Step 4: Nudge the Weights, Measure the Damage
The idea: Save a trained checkpoint. Add small Gaussian noise to every weight at different scales (0.001, 0.01, 0.05, 0.1). Sample from the noisy model and check how often the outputs match the original.
| Noise Scale | Baseline Overlap |
|---|---|
| 0.001 | 4% |
| 0.01 | 2% |
| 0.05 | 2% |
| 0.1 | 0% |
At noise scale 0.1—which is small relative to typical weight magnitudes—the model produces completely different outputs. Zero overlap. Not "slightly different." Unrecognizably different.
Why this matters:
- The learned behavior lives on a narrow ridge in parameter space. Small weight changes can produce very different outputs.
- This is why "slight" changes from fine-tuning, quantization, model merging, or even checkpoint selection can have outsized effects in practice. The surface isn't smooth—it's spiky, and you're always closer to an edge than you think.

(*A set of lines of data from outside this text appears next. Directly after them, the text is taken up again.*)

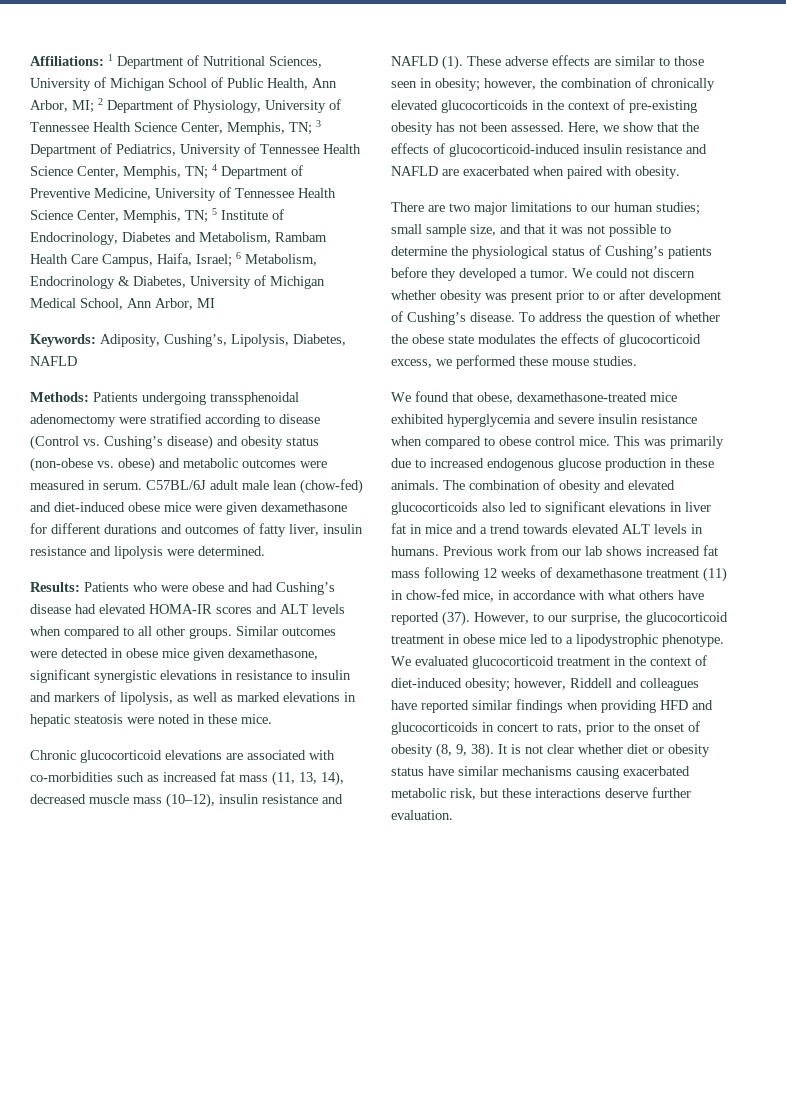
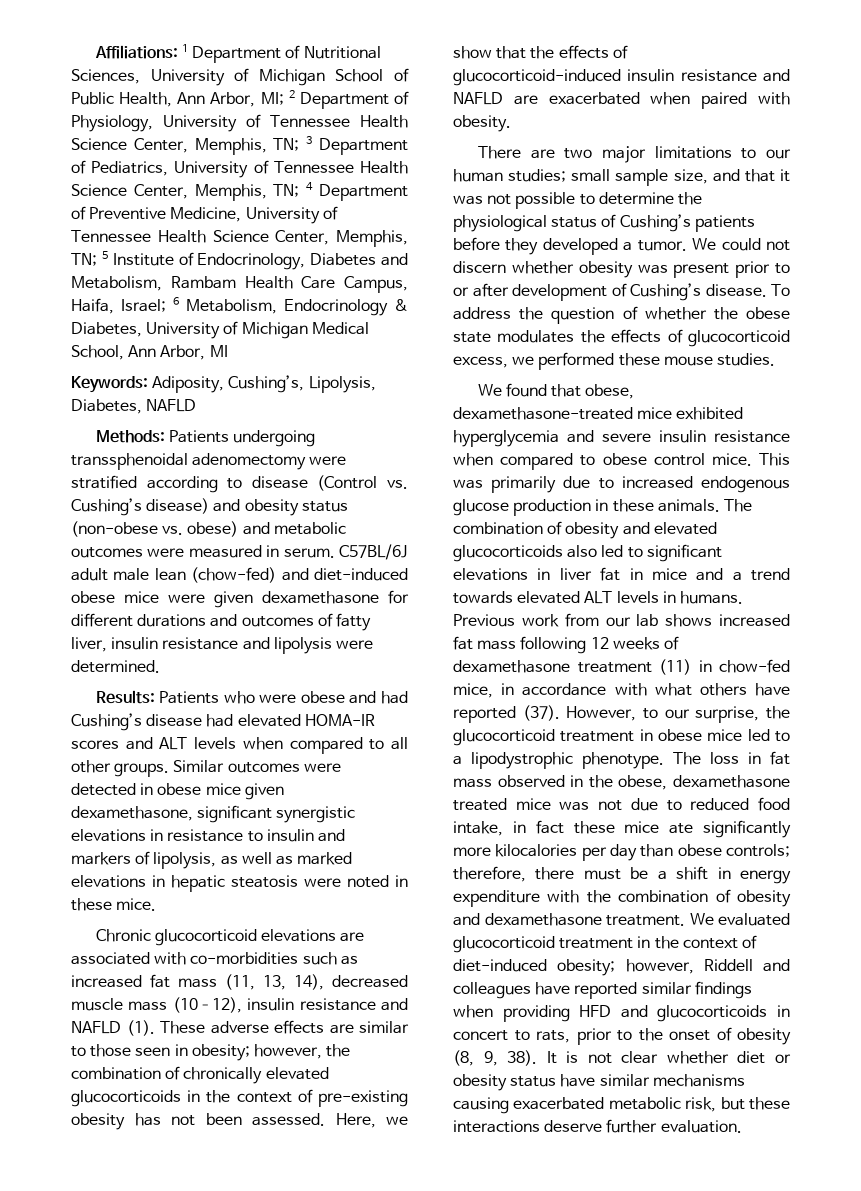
+ The loss in fat mass observed in the obese, dexamethasone treated mice was not due to reduced food intake, in fact these mice ate significantly more kilocalories per day than obese controls; therefore, there must be a shift in energy expenditure with the combination of obesity and dexamethasone treatment.

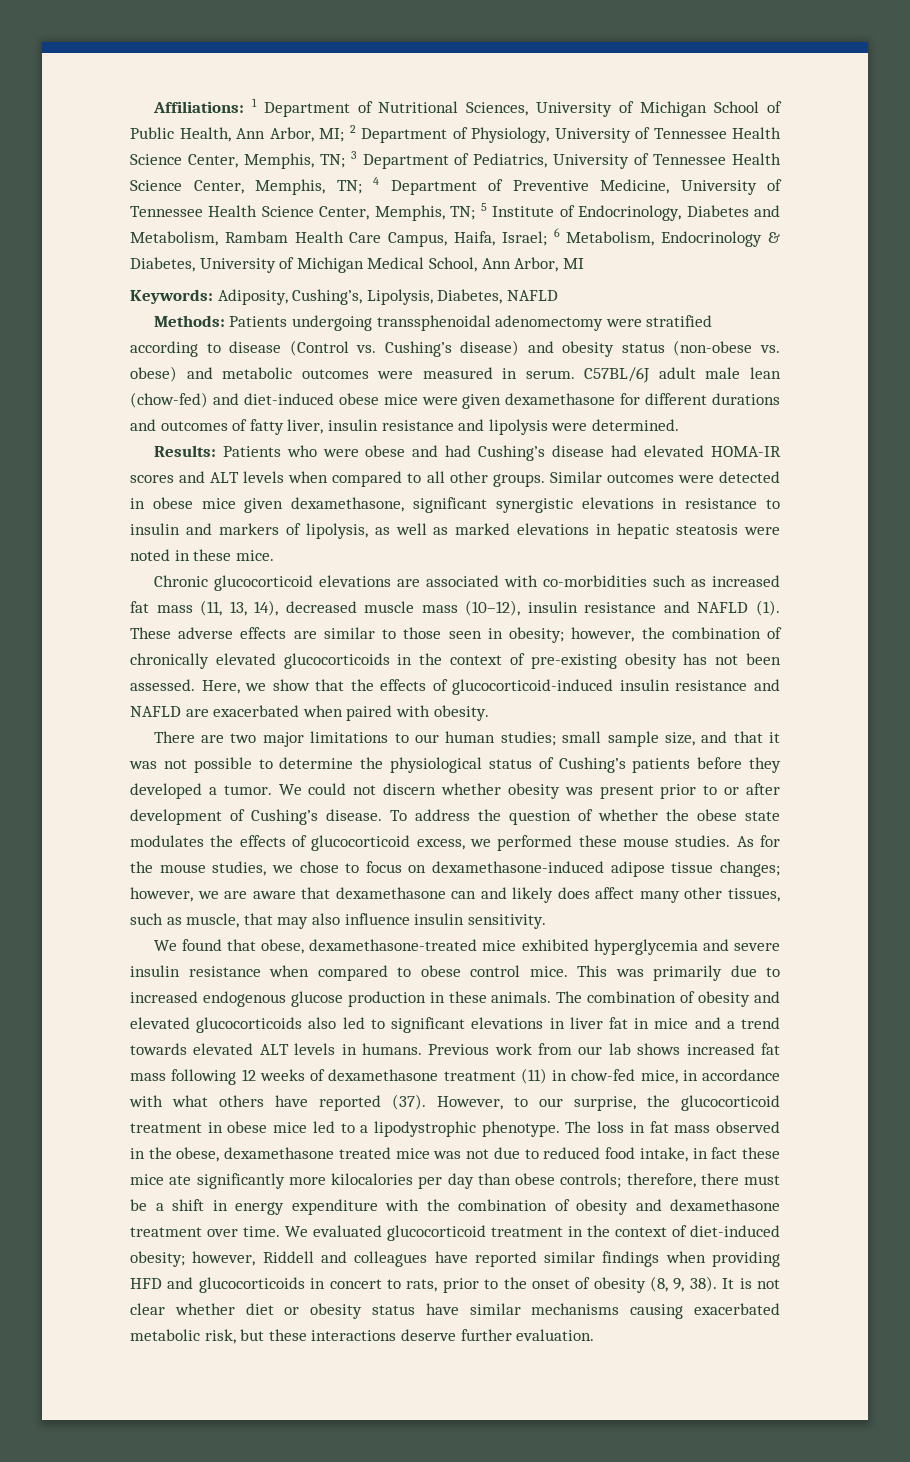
+ As for the mouse studies, we chose to focus on dexamethasone-induced adipose tissue changes; however, we are aware that dexamethasone can and likely does affect many other tissues, such as muscle, that may also influence insulin sensitivity.
- The loss in fat mass observed in the obese, dexamethasone treated mice was not due to reduced food intake, in fact these mice ate significantly more kilocalories per day than obese controls; therefore, there must be a shift in energy expenditure with the combination of obesity and dexamethasone treatment.
+ The loss in fat mass observed in the obese, dexamethasone treated mice was not due to reduced food intake, in fact these mice ate significantly more kilocalories per day than obese controls; therefore, there must be a shift in energy expenditure with the combination of obesity and dexamethasone treatment over time.

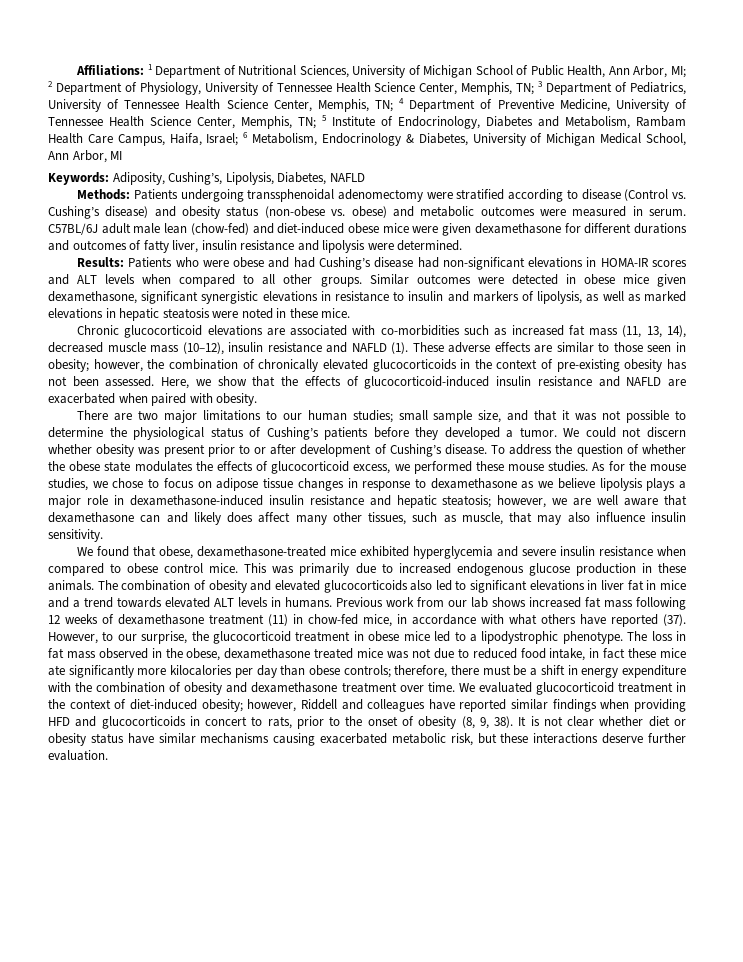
- Results: Patients who were obese and had Cushing’s disease had elevated HOMA-IR scores and ALT levels when compared to all other groups.
+ Results: Patients who were obese and had Cushing’s disease had non-significant elevations in HOMA-IR scores and ALT levels when compared to all other groups.
- As for the mouse studies, we chose to focus on dexamethasone-induced adipose tissue changes; however, we are aware that dexamethasone can and likely does affect many other tissues, such as muscle, that may also influence insulin sensitivity.
+ As for the mouse studies, we chose to focus on adipose tissue changes in response to dexamethasone as we believe lipolysis plays a major role in dexamethasone-induced insulin resistance and hepatic steatosis; however, we are well aware that dexamethasone can and likely does affect many other tissues, such as muscle, that may also influence insulin sensitivity.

Step 5: Check If It Can Follow Rules
The idea: Generate 100 names and check, after the fact, which ones violate simple constraints:
- Length ≤ 5 characters
- Must start with a vowel
- No letter 'z'
Results:
| Constraint | Violation Rate |
|---|---|
| Max length ≤ 5 | 92% |
| Vowel start | 88% |
| No letter 'z' | 1% |
The 'z' constraint is met almost by accident—'z' is just rare in the training data. The other two constraints are violated at rates that directly reflect the training distribution. There is no constraint layer. There is nothing in the architecture that can say "this output is structurally invalid, reject it."
Why this matters:
- "Always reply in JSON" is a hope, not a guarantee, unless you enforce it outside the model. The model can only produce what its probability distribution favors—it can't rule things out.
- Every constraint you care about in production—format, safety, content boundaries—needs enforcement at a layer above the model. The substrate won't do it for you.
The Punchline
None of these failures are bugs in a toy. They're what you should expect from this architecture:
- Drift when data changes—the model learns whatever you feed it, with no self-awareness about distribution shifts.

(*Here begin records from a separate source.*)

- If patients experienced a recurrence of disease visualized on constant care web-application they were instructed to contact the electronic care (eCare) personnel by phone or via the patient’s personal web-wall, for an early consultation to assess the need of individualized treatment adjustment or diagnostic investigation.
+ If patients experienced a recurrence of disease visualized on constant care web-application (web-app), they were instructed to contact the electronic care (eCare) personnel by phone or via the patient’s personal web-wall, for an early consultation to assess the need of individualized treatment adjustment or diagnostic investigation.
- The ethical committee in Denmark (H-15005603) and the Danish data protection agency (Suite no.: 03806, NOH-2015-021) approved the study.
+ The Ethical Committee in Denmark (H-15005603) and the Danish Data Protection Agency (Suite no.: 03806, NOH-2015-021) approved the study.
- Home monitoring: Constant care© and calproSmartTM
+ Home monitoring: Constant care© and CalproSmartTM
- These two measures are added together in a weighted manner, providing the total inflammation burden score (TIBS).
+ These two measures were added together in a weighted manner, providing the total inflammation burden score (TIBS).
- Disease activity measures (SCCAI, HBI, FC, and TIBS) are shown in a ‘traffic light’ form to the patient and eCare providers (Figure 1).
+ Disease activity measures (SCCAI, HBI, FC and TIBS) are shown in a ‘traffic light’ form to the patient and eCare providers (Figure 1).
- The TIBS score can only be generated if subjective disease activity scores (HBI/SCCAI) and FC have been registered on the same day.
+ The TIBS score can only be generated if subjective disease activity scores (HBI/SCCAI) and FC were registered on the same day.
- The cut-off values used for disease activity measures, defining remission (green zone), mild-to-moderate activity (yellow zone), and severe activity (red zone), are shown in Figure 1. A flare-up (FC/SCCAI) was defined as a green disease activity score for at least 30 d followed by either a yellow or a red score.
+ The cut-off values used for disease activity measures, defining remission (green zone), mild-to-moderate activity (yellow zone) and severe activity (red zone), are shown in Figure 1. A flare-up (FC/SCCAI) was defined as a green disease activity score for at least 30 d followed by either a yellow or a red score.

- Brittleness under small perturbations—learned behavior is fragile, not robust.
- No built-in constraints—everything is probability, and probability doesn't say "no."
Bigger models add more layers on top—RLHF, safety training, output filters, prompt engineering. Those layers are valuable. But they're mitigations, not fixes. The core substrate underneath behaves the same way this 4,192-parameter model does.
If you're building on LLMs, you need to assume these properties and design around them. Not because the model is bad, but because this is what the architecture is.
Try It Yourself
Karpathy's microGPT is here—200 lines, MIT License, pure Python. The dataset is names.txt from makemore. You can wire up every experiment described above in an afternoon. No GPU needed. If you want the formal write-up, the technical report is on Zenodo: Substrate-Layer Failure Taxonomy: Drift, Brittleness, and Desynchronization in a Minimal GPT (Truong, 2026).
Top comments (2)
I'm struck by how the failures of this GPT model mirror our own struggles with language and creativity. From what I've learned, it appears that the model's limitations serve as a kind of cautionary tale for the potential pitfalls of large language models - namely, their tendency to drift and lack built-in constraints. It's almost as if the model is a reflection of our own imperfect processes, a reminder that even the most advanced language generation is still rooted in the flaws and biases of the data that trained it.
I appreciate the perspective—I approached drift as an architectural phenomenon rather than a psychological one, but it’s interesting how people map these behaviors onto human processes.